The structured discussion goes beyond writing things
down. The format allows each individual to state clearly his or her perspective of the issue at hand. There is some going
back and forth, as the parties exchange ideas or viewpoints in a bid to arrive at a resolution of the conflict or argument
at hand. However, the therapist provides
clear guidelines on the tone and language the structured discussion needs to take.
Obviously, this indicates that the therapist takes a somewhat directive
approach. Therefore, this technique will probably not work very well with individuals who are unwilling to comply with the
direction of the therapist, or in the presence of certain types of mental, emotional, or personality disorders. When used
effectively, it preserves respect and friendship, even in the presence of divergent viewpoints. It is easier to forgive and
heal from a disagreement when the individuals involved have been respectful in communicating their displeasure about issues
or with each other.
Couple
A and B are a good example of the appropriate use of the structured discussion technique. They came in for therapy because
repeated arguments about Mr. A’s refusal to help with housework have brought them to the point where there is such resentment
against each other that it is beginning to affect every aspect of their relationship.
Ms. B’s complaint is that Mr. A should help with the housework
because the family has grown. They now have three children; she is working on a college degree, whilst his job provides for
the family. (This sounds trivial, but
quite a few trivial things eventually result in divorce),
Mr. A’s argument is that Ms. B needs to quit school if she is
unable to manage the wife, mother, and student role. It appears that Mr. A. and Ms. B. are so far apart in their positions
and perceptions of the issue at hand that it would take quite a bit of work to reconcile their viewpoints. Efforts by either
party to facilitate communication and work through these differences have resulted in fights and arguments. This couple present
to therapy because they are considering separation due to the complete erosion of the feelings of friendship they have for
each other. The immediate task is to keep this couple communicating and get them to the point were they understand what they
are disagreeing about and how to resolve the impasse.
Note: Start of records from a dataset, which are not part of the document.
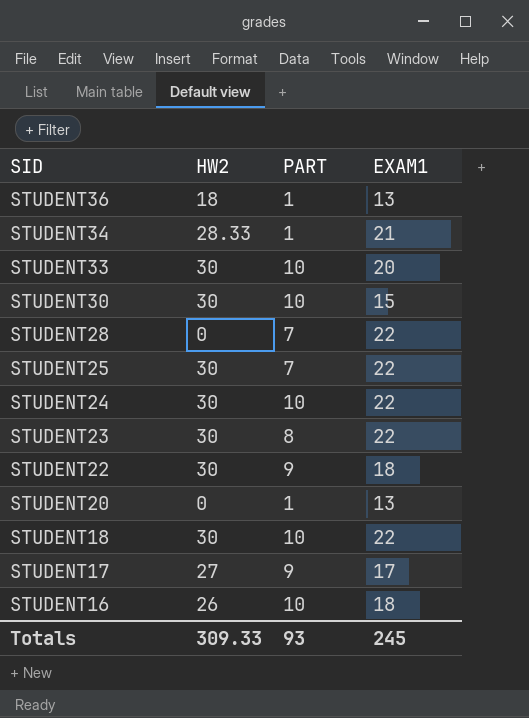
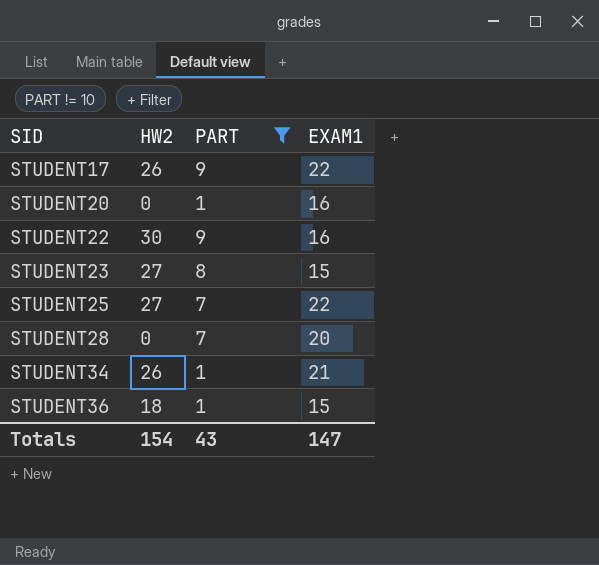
filter: none -> PART != 10
row order: SID descending -> SID ascending
STUDENT17 | HW2: 27 -> 26
STUDENT17 | EXAM1: 17 -> 22
STUDENT20 | EXAM1: 13 -> 16
STUDENT22 | EXAM1: 18 -> 16
STUDENT23 | HW2: 30 -> 27
STUDENT23 | EXAM1: 22 -> 15
STUDENT25 | HW2: 30 -> 27
STUDENT28 | EXAM1: 22 -> 20
STUDENT34 | HW2: 28.33 -> 26
STUDENT36 | EXAM1: 13 -> 15
Totals | HW2: 309.33 -> 154
Totals | PART: 93 -> 43
Totals | EXAM1: 245 -> 147

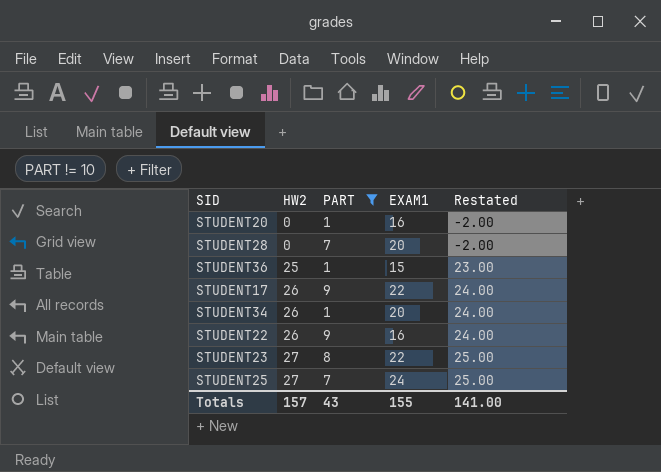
row order: SID ascending -> HW2 ascending
column Restated | formula: none -> [HW2] - 2
STUDENT36 | HW2: 18 -> 25
STUDENT34 | EXAM1: 21 -> 20
STUDENT22 | HW2: 30 -> 26
STUDENT23 | EXAM1: 15 -> 22
STUDENT25 | EXAM1: 22 -> 24
Totals | HW2: 154 -> 157
Totals | EXAM1: 147 -> 155

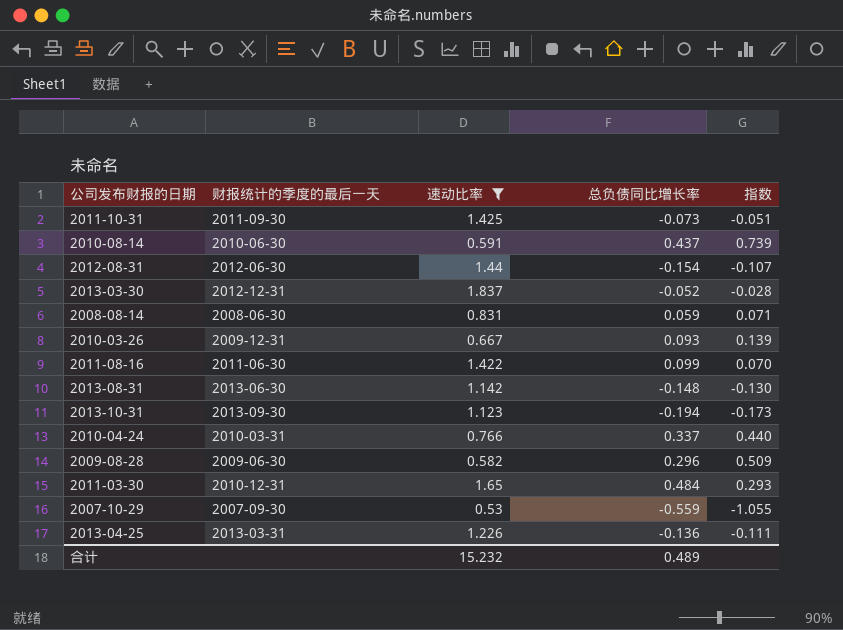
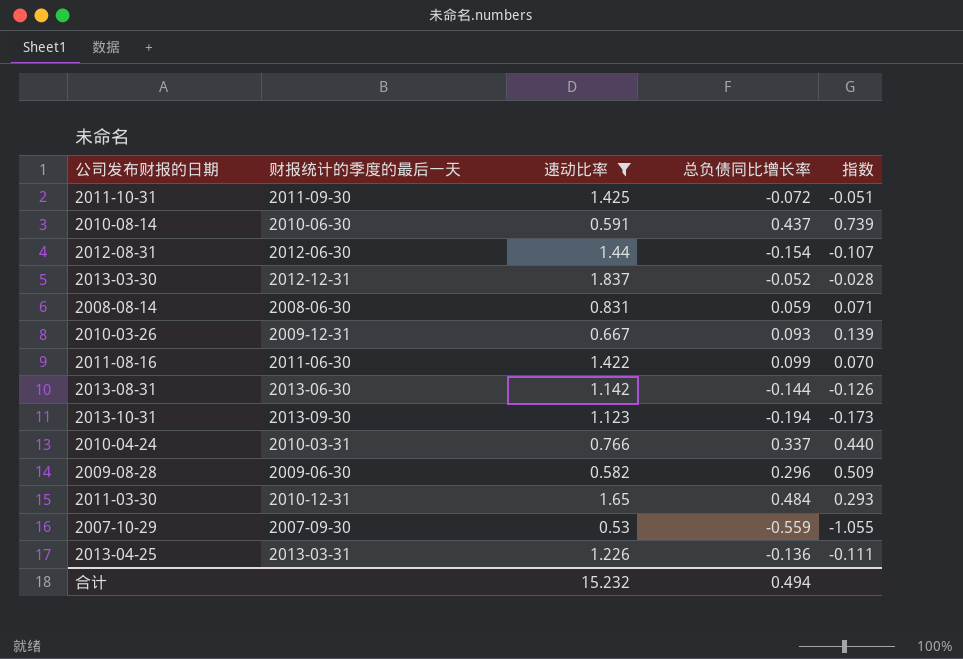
2011-10-31 | 总负债同比增长率: -0.073 -> -0.072
2013-08-31 | 总负债同比增长率: -0.148 -> -0.144
2013-08-31 | 指数: -0.130 -> -0.126
合计 | 总负债同比增长率: 0.489 -> 0.494

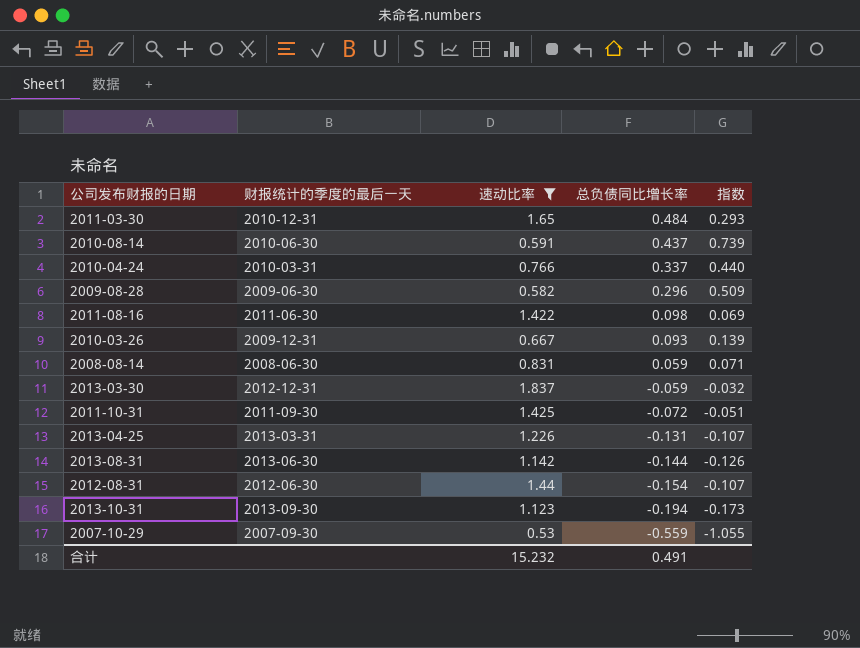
row order: none -> 总负债同比增长率 descending
2011-08-16 | 总负债同比增长率: 0.099 -> 0.098
2011-08-16 | 指数: 0.070 -> 0.069
2013-03-30 | 总负债同比增长率: -0.052 -> -0.059
2013-03-30 | 指数: -0.028 -> -0.032
2013-04-25 | 总负债同比增长率: -0.136 -> -0.131
2013-04-25 | 指数: -0.111 -> -0.107
合计 | 总负债同比增长率: 0.494 -> 0.491

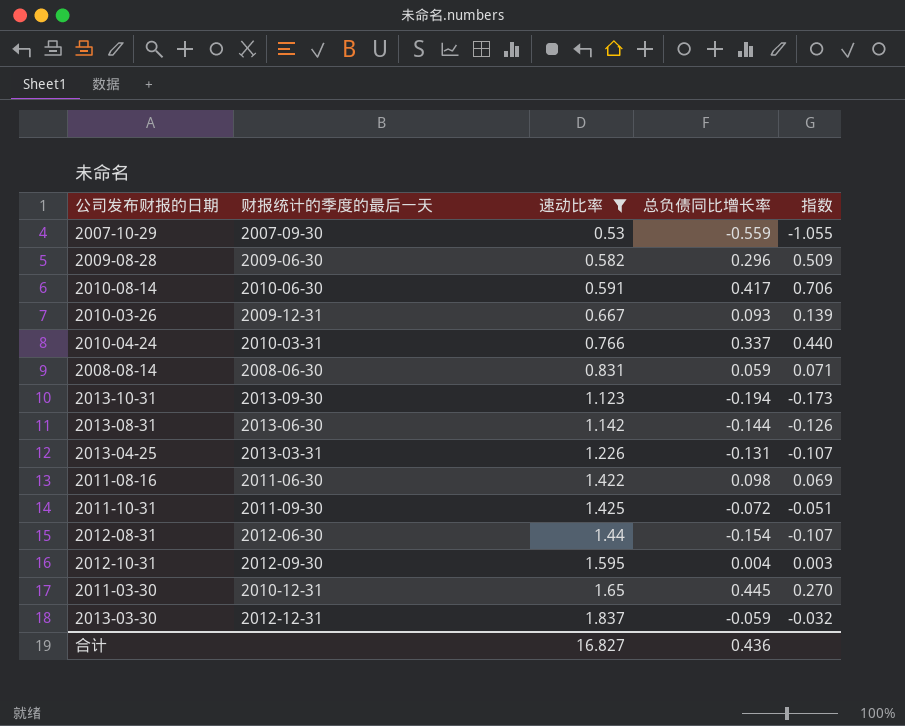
row order: 总负债同比增长率 descending -> 速动比率 ascending
2010-08-14 | 总负债同比增长率: 0.437 -> 0.417
2010-08-14 | 指数: 0.739 -> 0.706
row 2012-10-31: none -> 2012-09-30 | 1.595 | 0.004 | 0.003
2011-03-30 | 总负债同比增长率: 0.484 -> 0.445
2011-03-30 | 指数: 0.293 -> 0.270
合计 | 速动比率: 15.232 -> 16.827
合计 | 总负债同比增长率: 0.491 -> 0.436

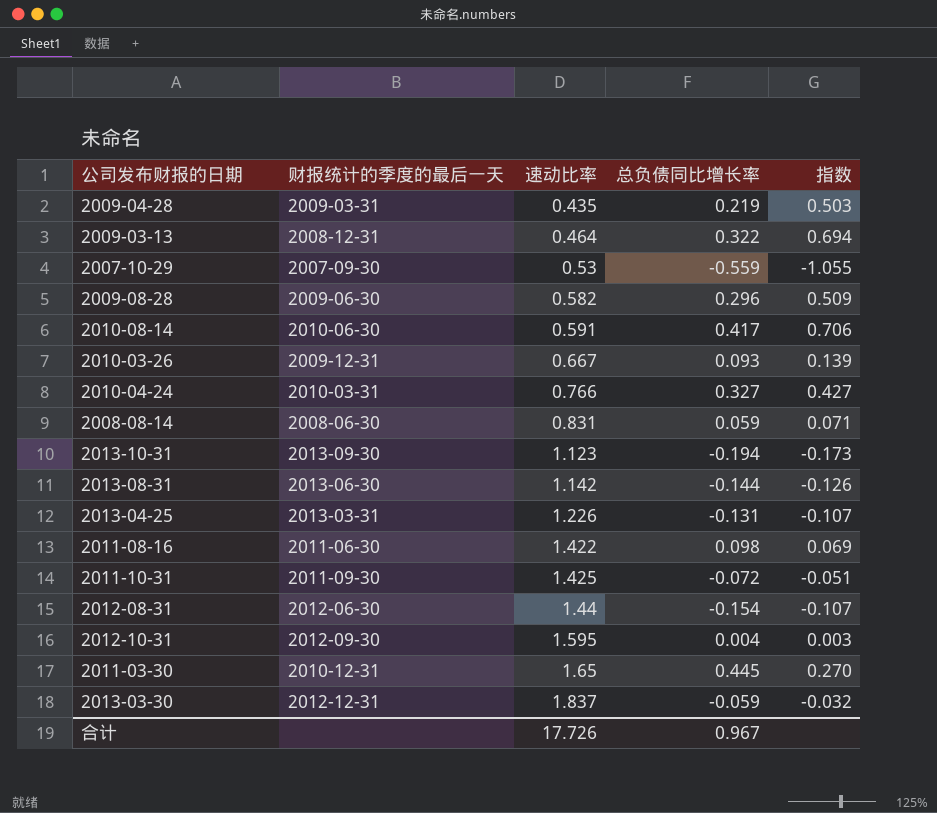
filter: 速动比率 >= 0.53 -> none
2010-04-24 | 总负债同比增长率: 0.337 -> 0.327
2010-04-24 | 指数: 0.440 -> 0.427
合计 | 速动比率: 16.827 -> 17.726
合计 | 总负债同比增长率: 0.436 -> 0.967

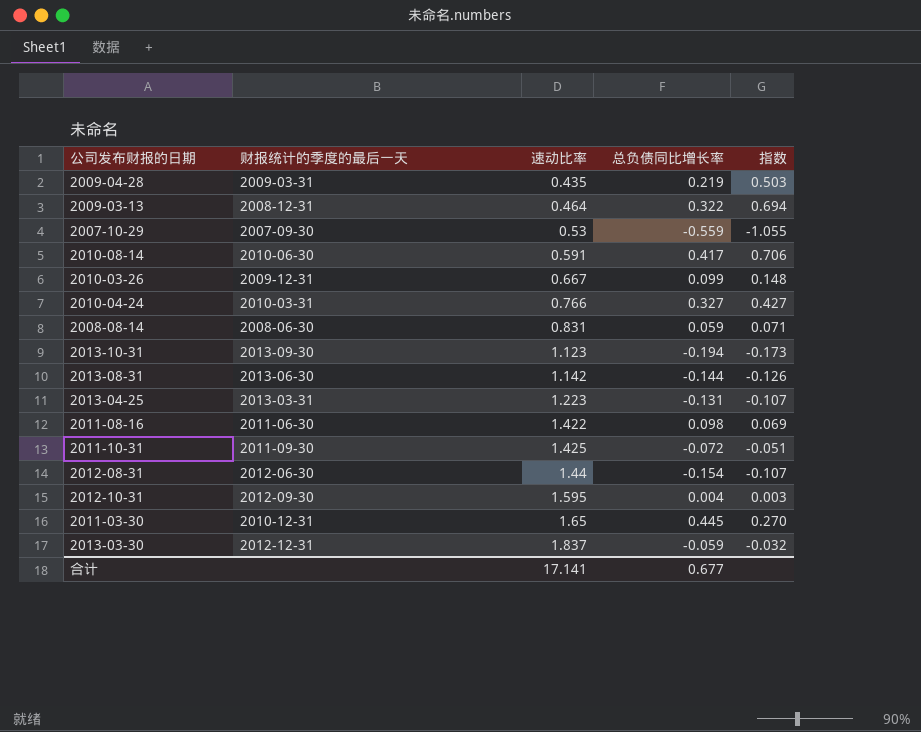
row 2009-08-28: 2009-06-30 | 0.582 | 0.296 | 0.509 -> none
2010-03-26 | 总负债同比增长率: 0.093 -> 0.099
2010-03-26 | 指数: 0.139 -> 0.148
2013-04-25 | 速动比率: 1.226 -> 1.223
合计 | 速动比率: 17.726 -> 17.141
合计 | 总负债同比增长率: 0.967 -> 0.677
At the time they presented for therapy,
they could trace their arguments and verbal discussions about this matter to approximately 12 months. Verbal discussions resulted
in nothing more than angry repetitions of each individual’s position. With the guidance of the therapist, and the use
of the structured discussion format, Mr. A and Ms. B were able to understand that their difference of opinion was not really
about sharing housework; rather, it was about whether or not Mr. A was in support of Ms. B’s return to school.
This fact only came to the forefront when their discussions
became less about communicating how angry they were feeling with each other, and more about getting to the root of the matter.
With the guidance of the therapist and after a series of structured discussions Mr. A and Ms. B are able to arrive at a compromise
about her going back to school and about sharing the housework responsibilities.
In summary, this couple may have continued to argue about sharing
the housework responsibilities without ever getting at the real issue. This ability to focus a discussion is one of the reasons
why the structured discussion format is effective.
Please note that that this technique works
best in conjunction with psychotherapy and counseling with a licensed therapist.